Chris Fanelli explains how emerging cellular and gene therapy companies present unique challenges and unique opportunities from a compliance perspective. He explores some of the tools that buyers can use to assess GxP compliance at the due diligence and post-acquisition stages.
Cellular and gene therapies offer truly ground breaking new opportunities for the treatment of serious diseases. For many, these and other advanced therapies are critical to making continued progress in treating serious, often life-threatening diseases. This is evidenced by the dramatic increase in the number of INDs and marketing applications being filed each year with health authorities around the world.
While it’s hard not to get caught up in the promise of these innovative products, potential buyers of cellular and gene therapy start-ups should approach diligence with an appropriate level of skepticism and a long list of questions. These should be aimed at assessing both GxP compliance and the likelihood of successfully scaling up to support later-stage clinical development and, ultimately, commercial manufacturing.
It is often the case that for advanced therapeutics such as cellular and gene therapies, the patient population is extremely sick. In many instances, the therapy is the last hope for treatment. This draws extremely talented medical and biotech professionals to these innovative products. It also creates pressure which can be compounded by the very tight timelines, especially compared to traditional pharmaceuticals.
For example, for CAR T products, the timeline from apheresis to manufacturing, testing, release, and infusion is measured in days or weeks, and there is little to no room for error. Further, because the patients are often so sick, failing and starting over isn’t an option. Nobody is perfect 100% of the time, and seemingly small changes can have major impacts downstream, especially when, in many cases, the primary starting material is the cells from very sick patients.
This can be a very different situation from the large scale manufacturing of a traditional small molecule, where there will be an input, a process, and an output which can be strictly quality controlled, and where if any deviation occurs an entire batch will be rejected.
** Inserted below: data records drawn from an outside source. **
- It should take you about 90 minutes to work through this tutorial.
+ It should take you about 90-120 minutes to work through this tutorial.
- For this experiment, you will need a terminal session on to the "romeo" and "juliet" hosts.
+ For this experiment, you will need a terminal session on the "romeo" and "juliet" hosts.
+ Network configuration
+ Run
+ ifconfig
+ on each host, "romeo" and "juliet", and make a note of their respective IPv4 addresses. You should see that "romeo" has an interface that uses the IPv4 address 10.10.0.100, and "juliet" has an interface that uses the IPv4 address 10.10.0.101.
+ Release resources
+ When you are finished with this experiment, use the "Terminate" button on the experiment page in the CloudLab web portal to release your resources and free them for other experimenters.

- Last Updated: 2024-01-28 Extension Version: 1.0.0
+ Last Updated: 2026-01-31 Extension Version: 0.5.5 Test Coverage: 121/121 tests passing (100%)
Cellular and gene therapy companies may be focused on manufacturing from an R&D perspective and on getting a product to patients as quickly and efficiently as possible. This can create different challenges for quality and compliance than those experienced by traditional manufacturers.
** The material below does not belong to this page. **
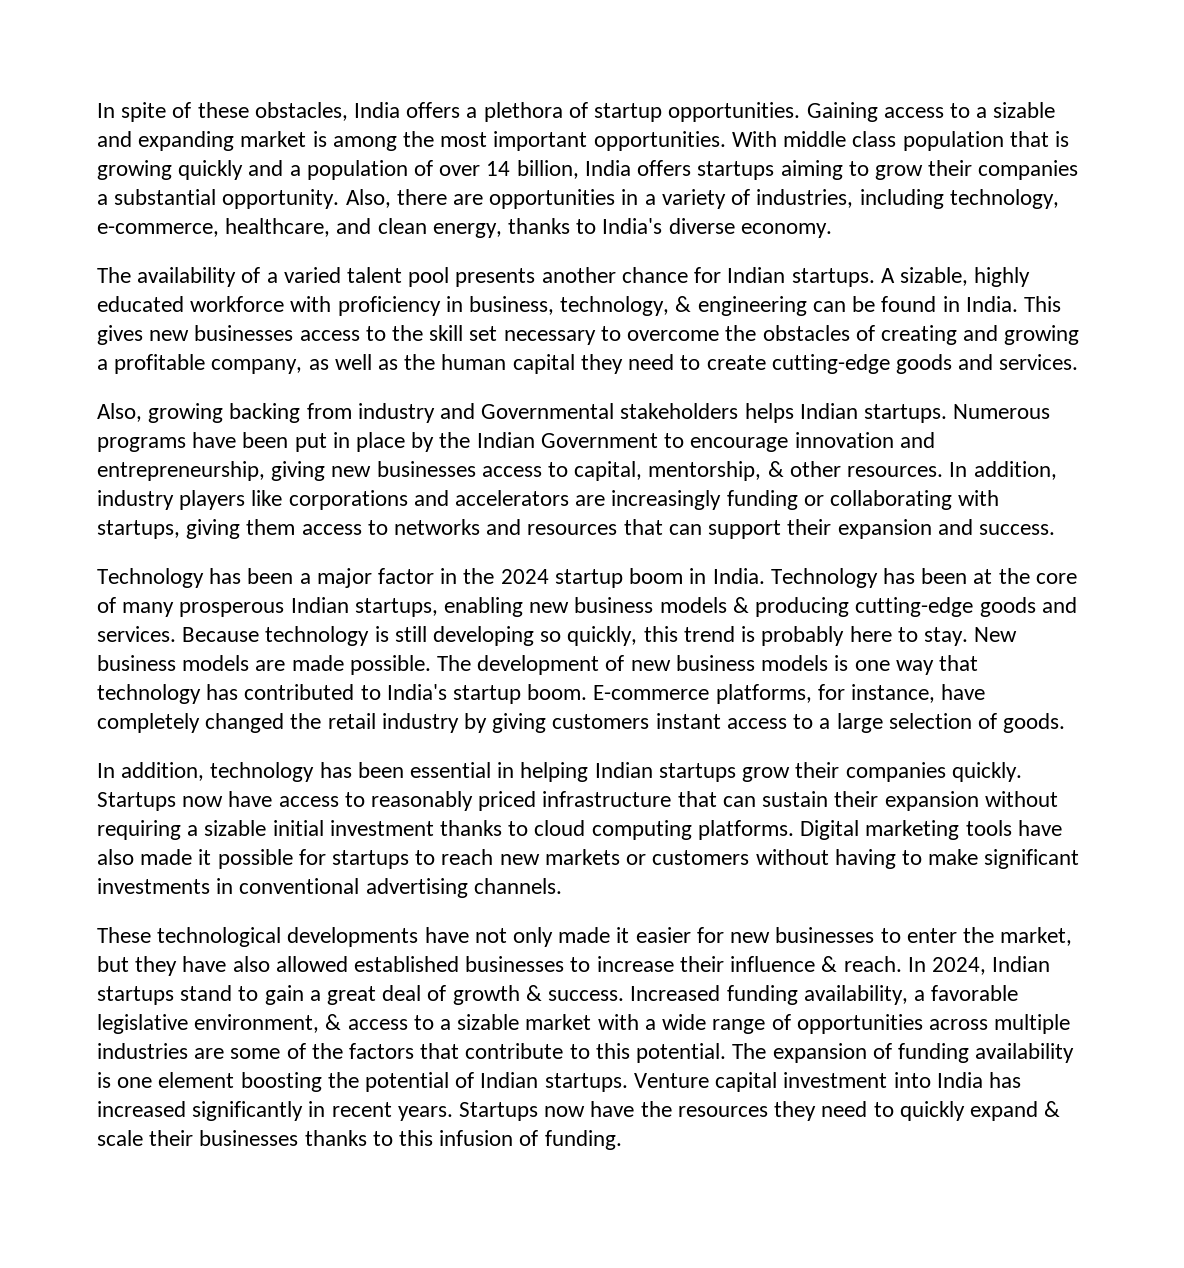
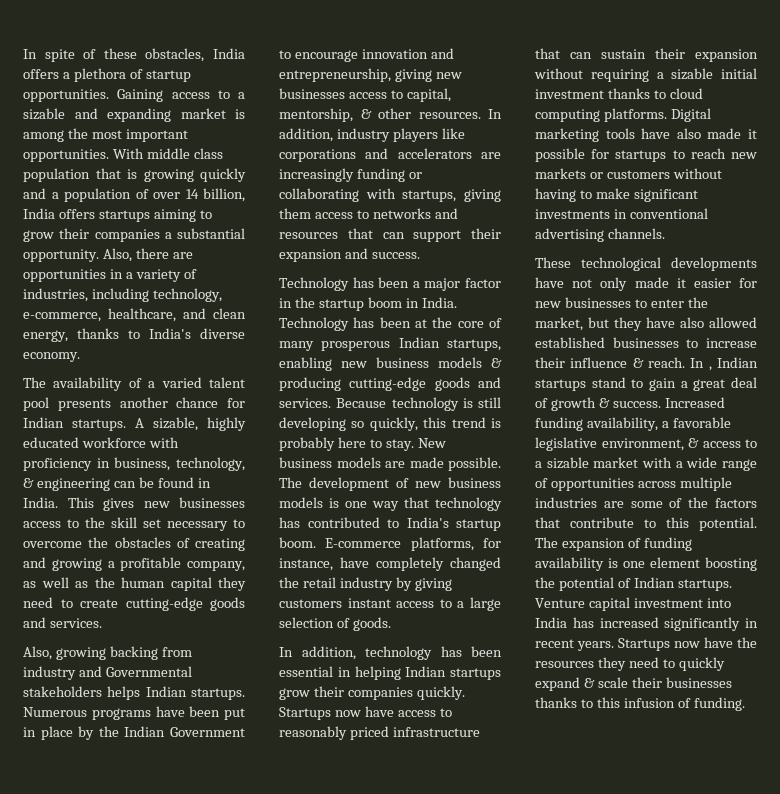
- Technology has been a major factor in the 2024 startup boom in India.
+ Technology has been a major factor in the startup boom in India.
- In 2024, Indian startups stand to gain a great deal of growth & success.
+ In , Indian startups stand to gain a great deal of growth & success.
The urgency of getting products to very ill patients can also create tensions when complying with regulators’ GxP requirements, many of which do not clearly fit these innovative products. In the U.S., we have seen that this tension can result in compliance gaps with FDA’s requirements. These compliance gaps can delay development, delay approval, and lead to enforcement action by health authorities. And after the close of a transaction, the seller’s compliance gaps become the buyer’s compliance gaps from a regulatory perspective.
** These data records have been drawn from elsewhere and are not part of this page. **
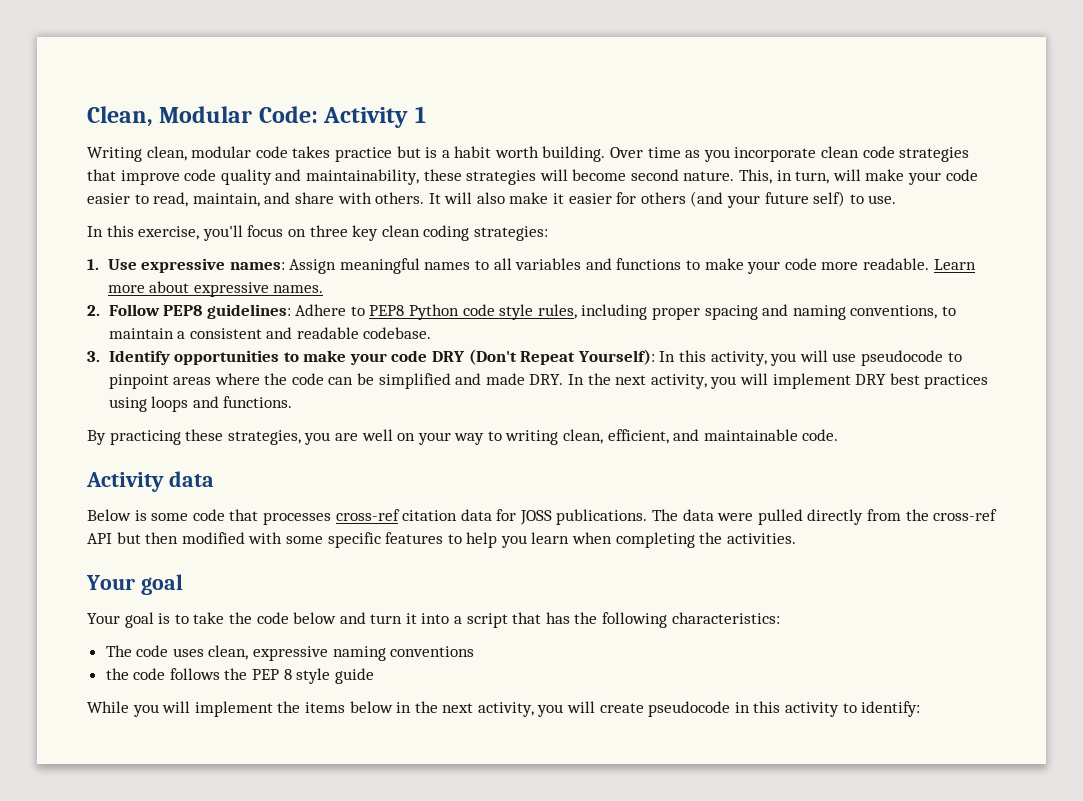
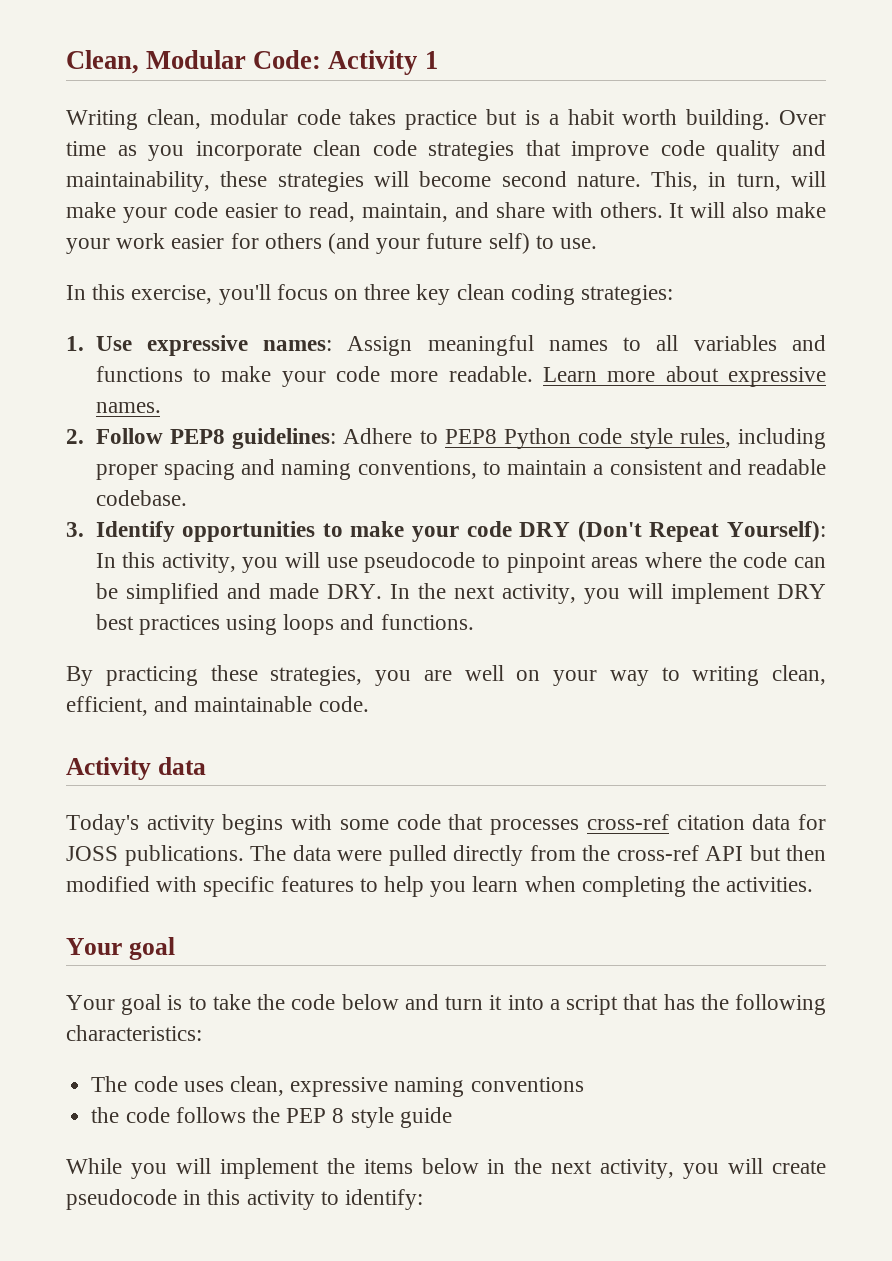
- It will also make it easier for others (and your future self) to use.
+ It will also make your work easier for others (and your future self) to use.
- Below is some code that processes cross-ref citation data for JOSS publications.
+ Today's activity begins with some code that processes cross-ref citation data for JOSS publications.
- The data were pulled directly from the cross-ref API but then modified with some specific features to help you learn when completing the activities.
+ The data were pulled directly from the cross-ref API but then modified with specific features to help you learn when completing the activities.

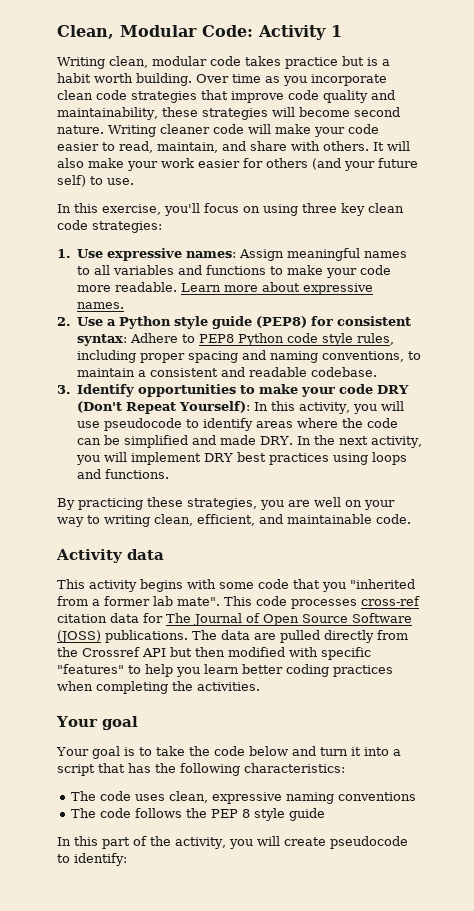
- This, in turn, will make your code easier to read, maintain, and share with others.
+ Writing cleaner code will make your code easier to read, maintain, and share with others.
- In this exercise, you'll focus on three key clean coding strategies:
+ In this exercise, you'll focus on using three key clean code strategies:
- 2. Follow PEP8 guidelines: Adhere to PEP8 Python code style rules, including proper spacing and naming conventions, to maintain a consistent and readable codebase.
+ 2. Use a Python style guide (PEP8) for consistent syntax: Adhere to PEP8 Python code style rules, including proper spacing and naming conventions, to maintain a consistent and readable codebase.
- 3. Identify opportunities to make your code DRY (Don't Repeat Yourself): In this activity, you will use pseudocode to pinpoint areas where the code can be simplified and made DRY. In the next activity, you will implement DRY best practices using loops and functions.
+ 3. Identify opportunities to make your code DRY (Don't Repeat Yourself): In this activity, you will use pseudocode to identify areas where the code can be simplified and made DRY. In the next activity, you will implement DRY best practices using loops and functions.
- Today's activity begins with some code that processes cross-ref citation data for JOSS publications.
+ This activity begins with some code that you "inherited from a former lab mate". This code processes cross-ref citation data for The Journal of Open Source Software (JOSS) publications.
- The data were pulled directly from the cross-ref API but then modified with specific features to help you learn when completing the activities.
+ The data are pulled directly from the Crossref API but then modified with specific "features" to help you learn better coding practices when completing the activities.
- the code follows the PEP 8 style guide
+ The code follows the PEP 8 style guide
- While you will implement the items below in the next activity, you will create pseudocode in this activity to identify:
+ In this part of the activity, you will create pseudocode to identify:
It is therefore critical for a potential buyer of a cellular and gene therapy company to truly familiarize itself with the product, the process, and the target company’s quality mindset. At the due diligence stage, this means understanding how the target approaches and investigates failures, especially in the clinical development setting, and whether the target has invested in quality. One should also look at what the target is doing to prepare for the potential of a rapid transition from clinical to commercial, as many advanced therapies benefit from expedited approval pathways such as fast track, accelerated approval, and priority review. Beyond the due diligence stage, realizing the value of the investment often includes the development and deployment of a day-one plan to ensure that any compliance gaps identified during due diligence are fully addressed.